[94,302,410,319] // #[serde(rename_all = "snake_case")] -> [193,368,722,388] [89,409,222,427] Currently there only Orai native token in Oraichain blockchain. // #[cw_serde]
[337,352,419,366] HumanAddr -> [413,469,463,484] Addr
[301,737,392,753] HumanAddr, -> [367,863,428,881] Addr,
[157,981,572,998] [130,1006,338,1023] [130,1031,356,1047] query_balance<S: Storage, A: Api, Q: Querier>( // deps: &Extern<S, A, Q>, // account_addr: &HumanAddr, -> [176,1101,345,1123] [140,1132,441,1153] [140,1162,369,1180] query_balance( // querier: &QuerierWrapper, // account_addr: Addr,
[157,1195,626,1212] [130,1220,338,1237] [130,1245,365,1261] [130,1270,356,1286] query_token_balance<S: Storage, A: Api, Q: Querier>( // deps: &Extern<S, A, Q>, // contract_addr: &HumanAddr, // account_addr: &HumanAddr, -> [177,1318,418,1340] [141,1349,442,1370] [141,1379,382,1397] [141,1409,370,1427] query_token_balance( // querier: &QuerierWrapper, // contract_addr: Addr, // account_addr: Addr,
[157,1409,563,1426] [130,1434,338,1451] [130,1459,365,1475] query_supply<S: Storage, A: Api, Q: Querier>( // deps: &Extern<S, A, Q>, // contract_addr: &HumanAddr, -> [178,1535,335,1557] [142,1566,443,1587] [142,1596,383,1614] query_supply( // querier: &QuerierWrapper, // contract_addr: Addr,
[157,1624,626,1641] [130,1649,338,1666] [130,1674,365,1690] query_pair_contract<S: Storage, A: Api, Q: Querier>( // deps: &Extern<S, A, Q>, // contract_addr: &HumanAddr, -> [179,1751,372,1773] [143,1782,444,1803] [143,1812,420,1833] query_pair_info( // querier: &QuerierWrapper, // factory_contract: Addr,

··········

### INSTRUCTIONS TO FOLLOW
From the line that contains "[157,981,572,998] [130,1006,338,1023] [130,1031,356,1047]" to the last line of the data, write out each line exactly and add nothing.

### EXERCISE ANSWER
[157,981,572,998] [130,1006,338,1023] [130,1031,356,1047] query_balance<S: Storage, A: Api, Q: Querier>( // deps: &Extern<S, A, Q>, // account_addr: &HumanAddr, -> [176,1101,345,1123] [140,1132,441,1153] [140,1162,369,1180] query_balance( // querier: &QuerierWrapper, // account_addr: Addr,
[157,1195,626,1212] [130,1220,338,1237] [130,1245,365,1261] [130,1270,356,1286] query_token_balance<S: Storage, A: Api, Q: Querier>( // deps: &Extern<S, A, Q>, // contract_addr: &HumanAddr, // account_addr: &HumanAddr, -> [177,1318,418,1340] [141,1349,442,1370] [141,1379,382,1397] [141,1409,370,1427] query_token_balance( // querier: &QuerierWrapper, // contract_addr: Addr, // account_addr: Addr,
[157,1409,563,1426] [130,1434,338,1451] [130,1459,365,1475] query_supply<S: Storage, A: Api, Q: Querier>( // deps: &Extern<S, A, Q>, // contract_addr: &HumanAddr, -> [178,1535,335,1557] [142,1566,443,1587] [142,1596,383,1614] query_supply( // querier: &QuerierWrapper, // contract_addr: Addr,
[157,1624,626,1641] [130,1649,338,1666] [130,1674,365,1690] query_pair_contract<S: Storage, A: Api, Q: Querier>( // deps: &Extern<S, A, Q>, // contract_addr: &HumanAddr, -> [179,1751,372,1773] [143,1782,444,1803] [143,1812,420,1833] query_pair_info( // querier: &QuerierWrapper, // factory_contract: Addr,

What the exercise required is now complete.